[Problem to work on] Reproduce only this part of the listing: the line with "- To find interections", plus every line after it through the last.

+++

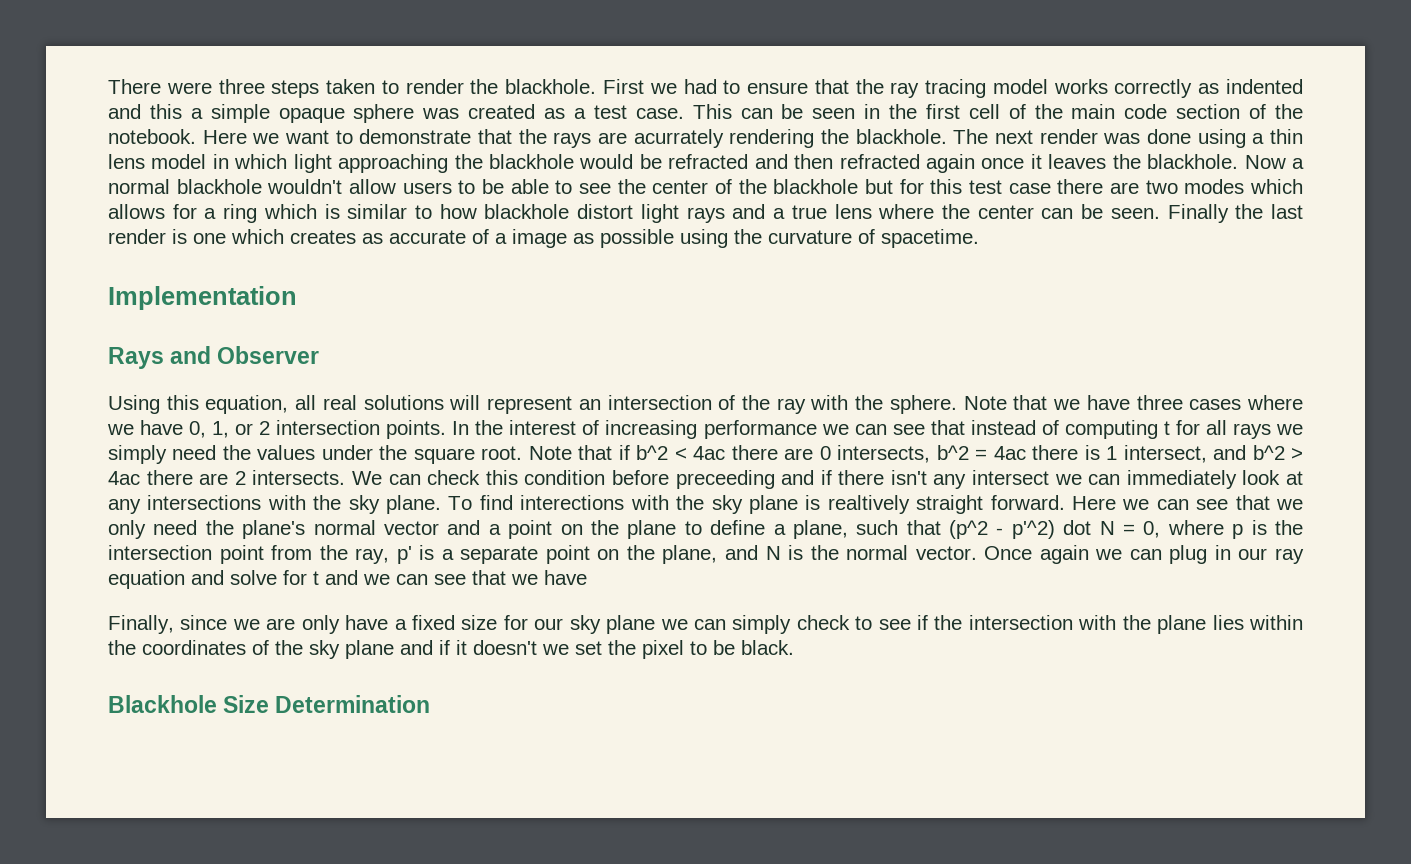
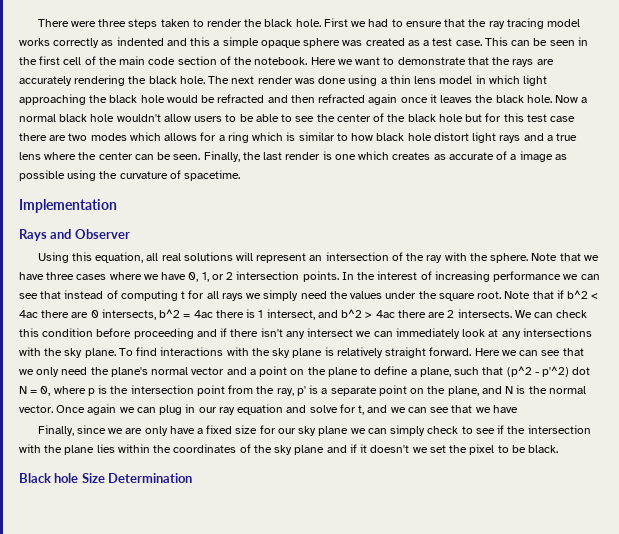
- There were three steps taken to render the blackhole.
+ There were three steps taken to render the black hole.
- Here we want to demonstrate that the rays are acurrately rendering the blackhole.
+ Here we want to demonstrate that the rays are accurately rendering the black hole.
- The next render was done using a thin lens model in which light approaching the blackhole would be refracted and then refracted again once it leaves the blackhole.
+ The next render was done using a thin lens model in which light approaching the black hole would be refracted and then refracted again once it leaves the black hole.
- Now a normal blackhole wouldn't allow users to be able to see the center of the blackhole but for this test case there are two modes which allows for a ring which is similar to how blackhole distort light rays and a true lens where the center can be seen.
+ Now a normal black hole wouldn't allow users to be able to see the center of the black hole but for this test case there are two modes which allows for a ring which is similar to how black hole distort light rays and a true lens where the center can be seen.
- Finally the last render is one which creates as accurate of a image as possible using the curvature of spacetime.
+ Finally, the last render is one which creates as accurate of a image as possible using the curvature of spacetime.
- We can check this condition before preceeding and if there isn't any intersect we can immediately look at any intersections with the sky plane.
+ We can check this condition before proceeding and if there isn't any intersect we can immediately look at any intersections with the sky plane.
- To find interections with the sky plane is realtively straight forward.
+ To find interactions with the sky plane is relatively straight forward.
- Once again we can plug in our ray equation and solve for t and we can see that we have
+ Once again we can plug in our ray equation and solve for t, and we can see that we have
- Blackhole Size Determination
+ Black hole Size Determination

+++

[Task response]
- To find interections with the sky plane is realtively straight forward.
+ To find interactions with the sky plane is relatively straight forward.
- Once again we can plug in our ray equation and solve for t and we can see that we have
+ Once again we can plug in our ray equation and solve for t, and we can see that we have
- Blackhole Size Determination
+ Black hole Size Determination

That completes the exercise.